Arnold Schwarzenegger: “Through global warming, we have now a fire season all year round. We used to have fire seasons only in the fall. But now the fire seasons start in February already. So this means that we have to really upgrade and have more resources, more fire engines, more manpower, and all of this, which, of course, does cost extra money.”
In other climate news, Dutch police arrested more than eighty Greenpeace activists on Saturday after activists chained themselves to structures and machinery at the site of a new coal-fired power station in Rotterdam.
In news from Africa, a group of Somali pirates have hijacked a Saudi supertanker 450 nautical miles off the coast of Kenya. The supertanker is three times the size of an aircraft carrier. The tanker holds up to two million barrels of oil, more than one-quarter of Saudi Arabia’s daily exports. It is the largest vessel ever seized by a Somali gang. According to Al Jazeera, there have been sixty-three reported incidents of piracy this year off the coast of Somalia. Thirteen vessels are still being held with a total of 275 crew members.
The Pentagon has acknowledged that the United States held twelve juveniles at Guantanamo Bay, four more than previously acknowledged. The Pentagon made the announcement a week after the Center for the Study of Human Rights in the Americas issued a study concluding the US has held at least a dozen juveniles at Guantanamo, including a Saudi who committed suicide in 2006. Eight of the twelve juvenile detainees identified by the human rights center have been released. The Saudi who hanged himself, Yasser Talal al-Zahrani, was seventeen when he arrived at Guantanamo.
The Vatican has threatened to excommunicate a well-known Catholic priest this month unless he recants his belief and public statements that support the ordination of women in the Church. Roy Bourgeois, a Maryknoll priest, took part in a ceremony this summer to ordain a member of the group called Roman Catholic Womenpriests. Bourgeois has been a priest for thirty-six years. For the past two decades, he has organized the annual protest against the US Army’s School of the Americas at Fort Benning, Georgia. The 2008 protest is scheduled for this weekend.

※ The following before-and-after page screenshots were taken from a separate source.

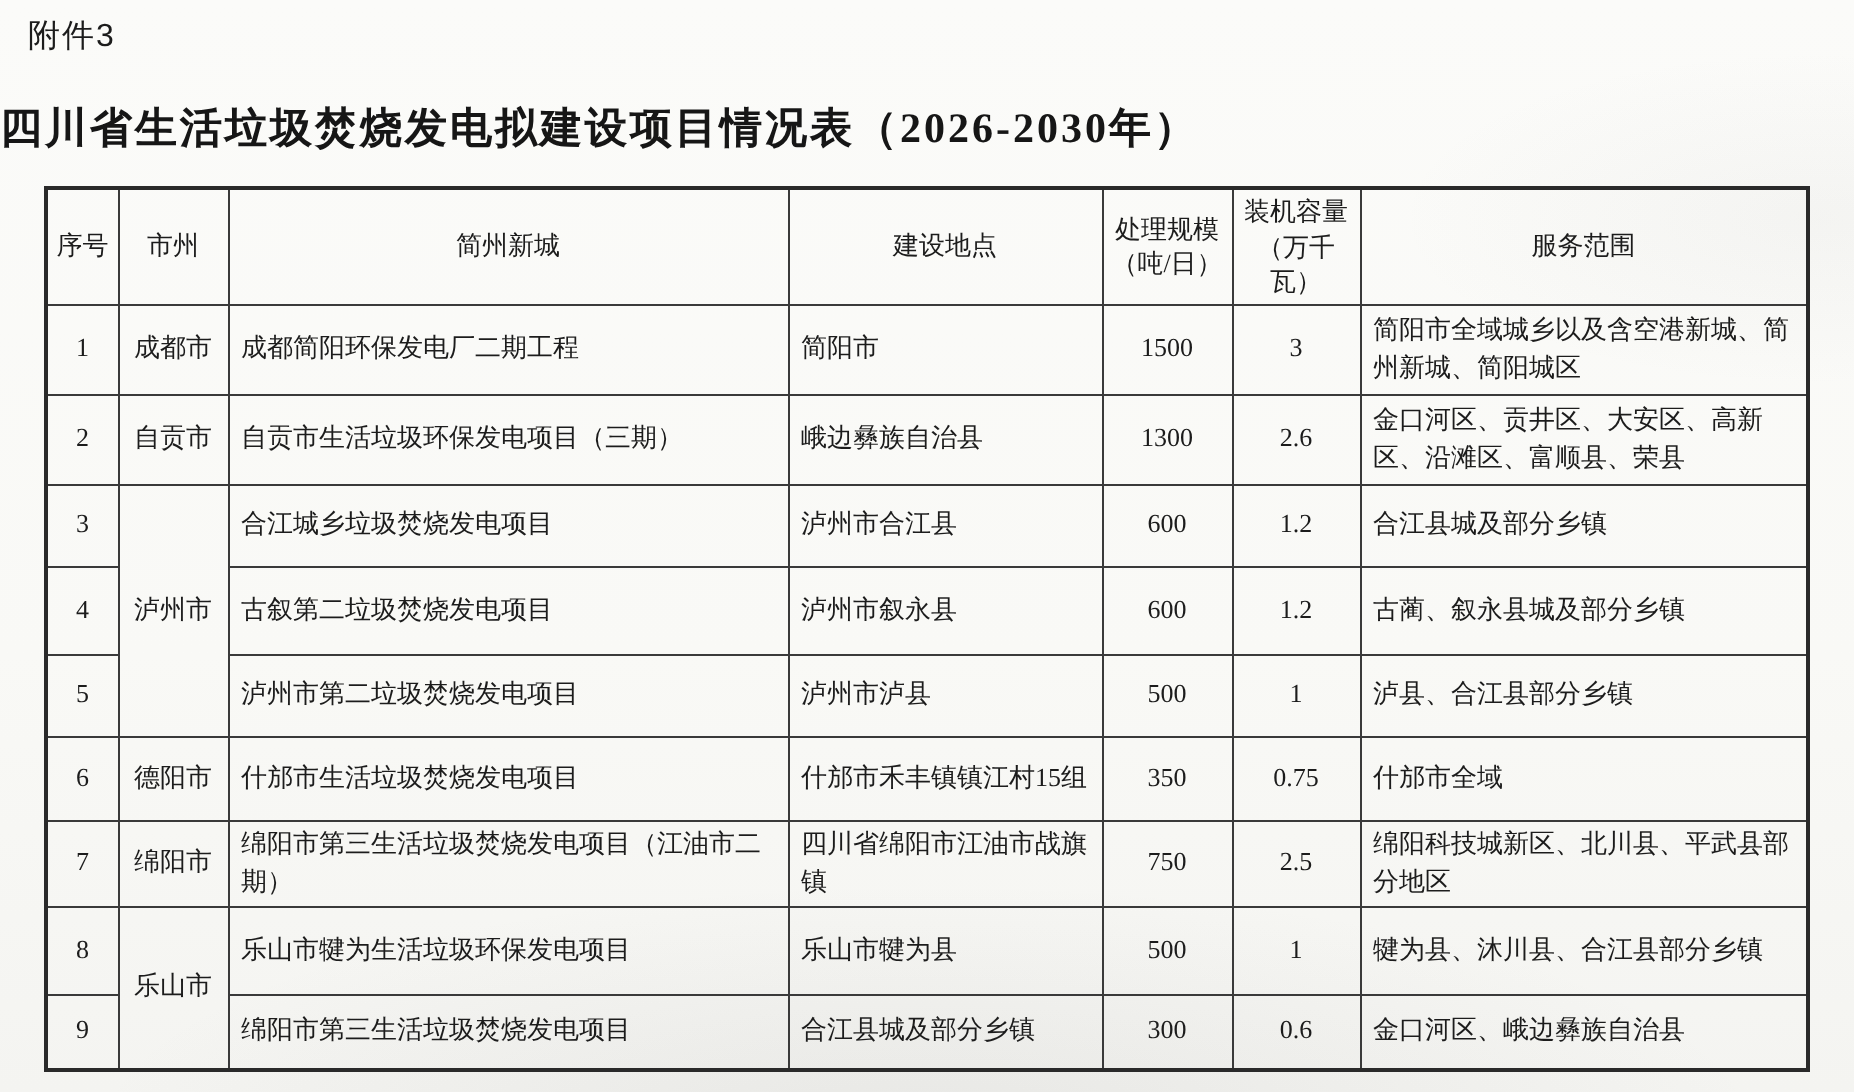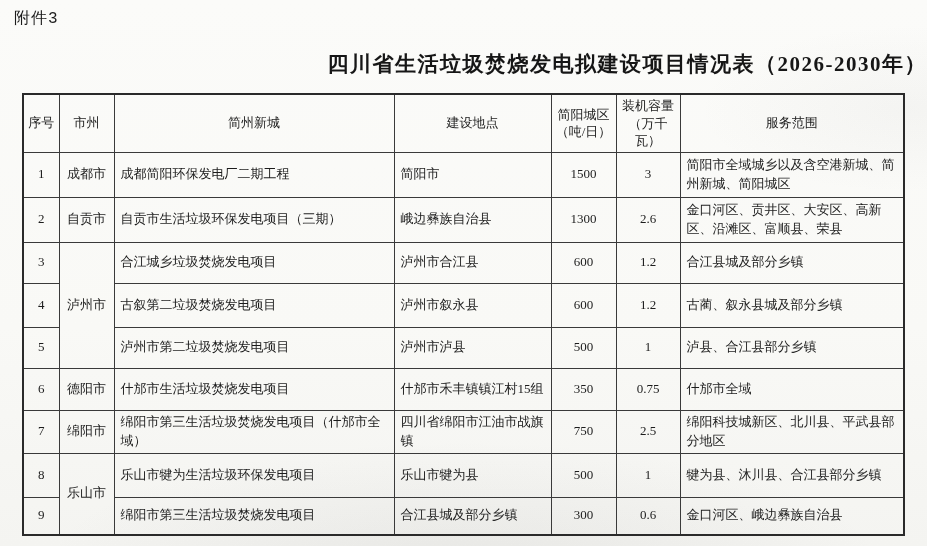--- a/index.html
+++ b/index.html
@@ -14,25 +14,25 @@
     position: relative;
     width: 927px; height: 546px;
     background:
       radial-gradient(ellipse 600px 180px at 50% 104%, rgba(120,120,118,0.10), rgba(0,0,0,0) 70%),
       radial-gradient(ellipse 300px 120px at 98% 20%, rgba(140,140,138,0.06), rgba(0,0,0,0) 70%),
       linear-gradient(180deg, #fbfbf9 0%, #f9f9f6 60%, #f4f4f1 100%);
   }
   .attachment {
     position: absolute; left: 14px; top: 8px;
     font-size: 16px; letter-spacing: 1px;
-    font-family: Liberation Mono, monospace;
+    font-family: Liberation Sans, sans-serif;
   }
   .doc-title {
     position: absolute; left: 0; top: 50px; width: 100%;
-    text-align: right;
+    text-align: left;
     font-size: 21px; font-weight: bold; letter-spacing: 1.5px;
     color: #161616;
   }
   table.main {
     position: absolute; left: 22px; top: 93px;
     width: 881px;
     border-collapse: collapse;
     table-layout: fixed;
     background: transparent;
   }
@@ -71,21 +71,21 @@
       <col style="width:64px">
       <col style="width:224px">
     </colgroup>
     <thead>
       <tr style="height:39px">
         <th>序号</th>
         <th>市州</th>
         <th>简州新城</th>
         <th>建设地点</th>
         <th>
-          <div class="hdr2">简阳城区</div>
+          <div class="hdr2">处理规模</div>
           <div class="hdr2">（吨/日）</div>
         </th>
         <th>
           <div class="hdr2">装机容量</div>
           <div class="hdr2">（万千瓦）</div>
         </th>
         <th>服务范围</th>
       </tr>
     </thead>
     <tbody>
@@ -137,21 +137,21 @@
         <td class="c">德阳市</td>
         <td class="l">什邡市生活垃圾焚烧发电项目</td>
         <td class="l">什邡市禾丰镇镇江村15组</td>
         <td class="c">350</td>
         <td class="c">0.75</td>
         <td class="l">什邡市全域</td>
       </tr>
       <tr style="height:43px">
         <td class="c">7</td>
         <td class="c">绵阳市</td>
-        <td class="l">绵阳市第三生活垃圾焚烧发电项目（什邡市全域）</td>
+        <td class="l">绵阳市第三生活垃圾焚烧发电项目（江油市二期）</td>
         <td class="l">四川省绵阳市江油市战旗镇</td>
         <td class="c">750</td>
         <td class="c">2.5</td>
         <td class="l">绵阳科技城新区、北川县、平武县部分地区</td>
       </tr>
       <tr style="height:44px">
         <td class="c">8</td>
         <td class="c" rowspan="2">乐山市</td>
         <td class="l">乐山市犍为生活垃圾环保发电项目</td>
         <td class="l">乐山市犍为县</td>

And in South Africa, over 2,000 people gathered on Saturday to hold a public memorial for Miriam Makeba, one of Africa’s best-known singers and a champion of the fight against apartheid during three decades in exile. Makeba died at the age of seventy-six on November 9th. Makeba, who was known as Mama Africa, was the first black South African musician to gain international fame and was a longtime critic of the apartheid system.

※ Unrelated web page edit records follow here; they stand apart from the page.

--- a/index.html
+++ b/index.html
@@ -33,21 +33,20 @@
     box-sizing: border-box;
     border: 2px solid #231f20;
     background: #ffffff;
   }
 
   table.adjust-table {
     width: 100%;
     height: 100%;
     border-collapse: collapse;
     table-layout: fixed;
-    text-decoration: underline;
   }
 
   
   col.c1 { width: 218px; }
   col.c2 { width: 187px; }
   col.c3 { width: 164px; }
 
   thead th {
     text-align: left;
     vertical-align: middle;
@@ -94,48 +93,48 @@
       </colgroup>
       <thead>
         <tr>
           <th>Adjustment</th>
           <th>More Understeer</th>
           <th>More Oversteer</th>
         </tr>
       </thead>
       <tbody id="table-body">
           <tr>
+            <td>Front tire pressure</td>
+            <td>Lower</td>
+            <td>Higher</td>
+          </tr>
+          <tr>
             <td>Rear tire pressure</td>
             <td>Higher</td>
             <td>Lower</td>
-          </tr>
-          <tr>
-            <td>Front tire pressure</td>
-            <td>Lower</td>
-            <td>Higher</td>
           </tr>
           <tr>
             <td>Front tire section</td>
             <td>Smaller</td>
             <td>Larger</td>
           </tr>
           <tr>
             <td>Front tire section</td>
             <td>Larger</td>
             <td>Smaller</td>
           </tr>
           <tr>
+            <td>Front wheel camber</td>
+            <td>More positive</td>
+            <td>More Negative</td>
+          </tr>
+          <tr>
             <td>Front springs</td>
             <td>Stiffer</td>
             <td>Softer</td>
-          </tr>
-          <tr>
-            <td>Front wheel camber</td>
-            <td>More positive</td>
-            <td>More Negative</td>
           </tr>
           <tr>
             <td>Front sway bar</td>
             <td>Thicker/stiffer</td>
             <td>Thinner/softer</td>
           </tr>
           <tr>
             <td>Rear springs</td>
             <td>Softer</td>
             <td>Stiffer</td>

South African Deputy President Baleka Mbete: “We have come together to pay tribute to a soul that loomed larger than life. We are here to commiserate with the family, relatives and friends of Mama Africa and to share in the loss of this beloved African heroine, about whom we can say she was an outstanding patriot and a Pan-Africanist. We take this moment to say to the Makeba family, your pain is our pain, your loss is the loss of the entire world. I am sure we can agree that we are here to pay homage and celebrate a life lived to the fullest. It is for this reason that the tears we shed are not tears of pain but are tears of joy, for Mama Makeba left us a legacy that will be in our historical memory for generations to come.”